I also like it because of Margaret. She seems much like me at that age (and even now). Our heads are full of dreams and books and high ideas, so much so that others think us a bit mad, not with both feet firmly on the ground. We are both live in an English world which we see as blind to true beauty and true life, having put a cheap busy-ness in its place. And while we see all that, yet we lack true experience of life – partly due to age, but partly because we live too much in our own heads.
Am I making sense? Maybe not.
Our insides are alike, even though she was woman of 1910 and I a man of 2006.
And because she brings to mind my younger self, she helps me to see how overly serious I have become over the years, how I have let the cares of money take the place of simple joys.

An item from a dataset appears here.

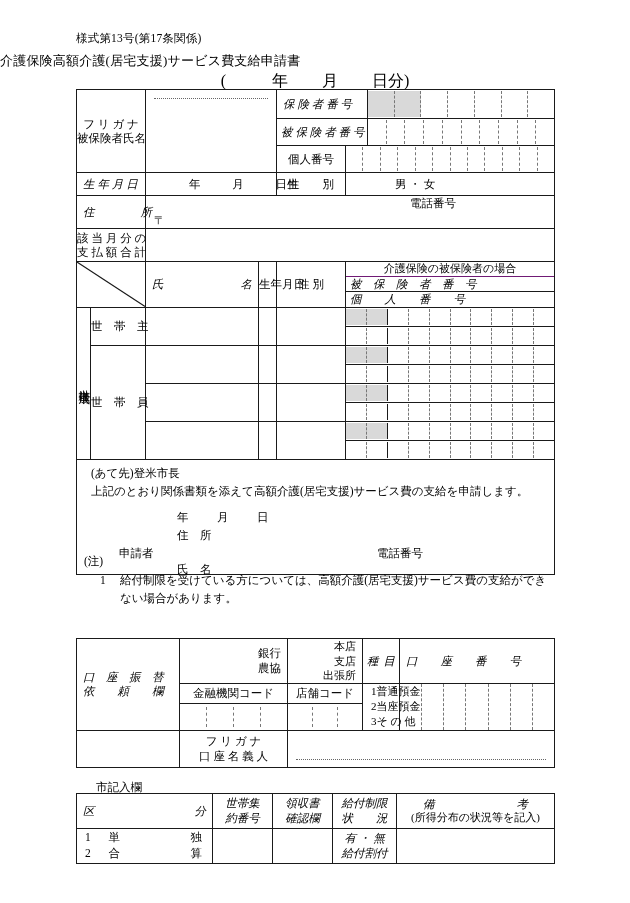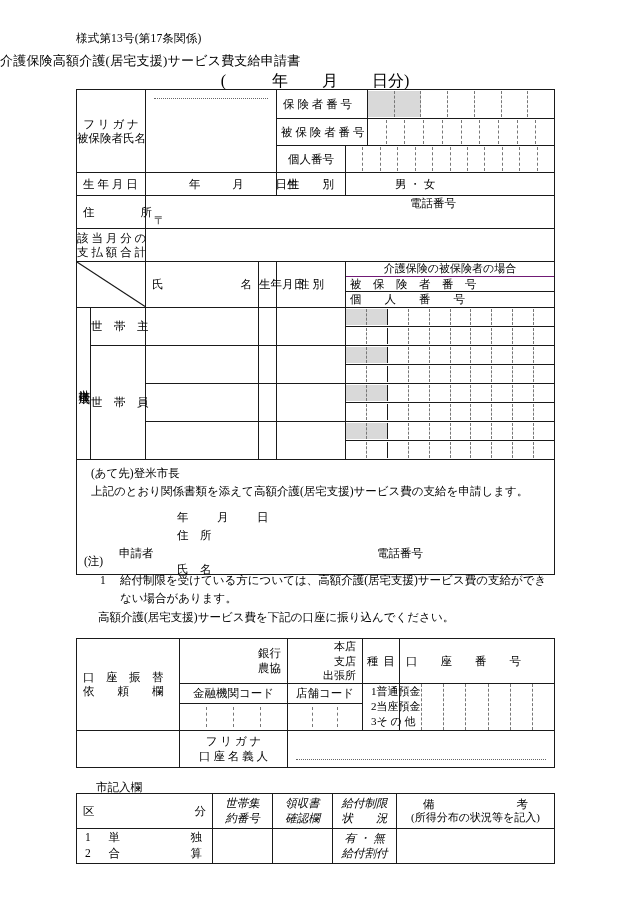"保 険 者 番 号" .spread { font-style: none -> italic }
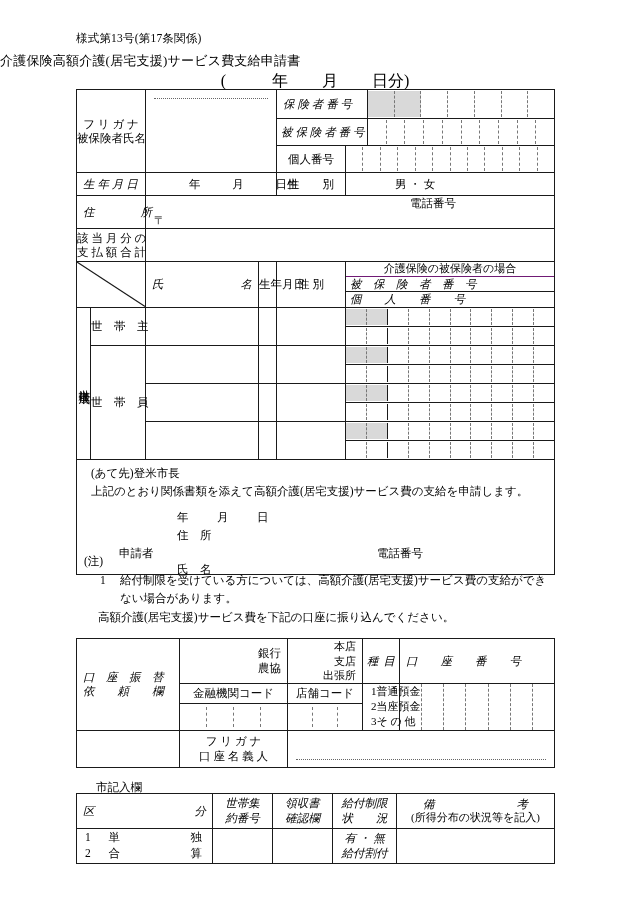"高額介護(居宅支援)サービス費を下記の口座に振り込んでください。" div.n-last { html: <div>高額介護(居宅支援)サービス費を下記の口座に振り込んでください。</div> -> none }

Forster writes in an English close to Common English, but it seems likely he will turn me against the idea as a whole: He does not seem the sort who would see America as a model of anything true and good. It is Britain only worse. (Common English is partly based on American English.)
See also:
The book seems to be about what is irreconcilable. Among classes and among people. It’s also about the stirrings of social agitation, and the injustices of hte era, and for this reason, for me, the centre of the book is really Leonard Bast.
Leonard Bast is the character that “spoke” to me most. He is at the centre.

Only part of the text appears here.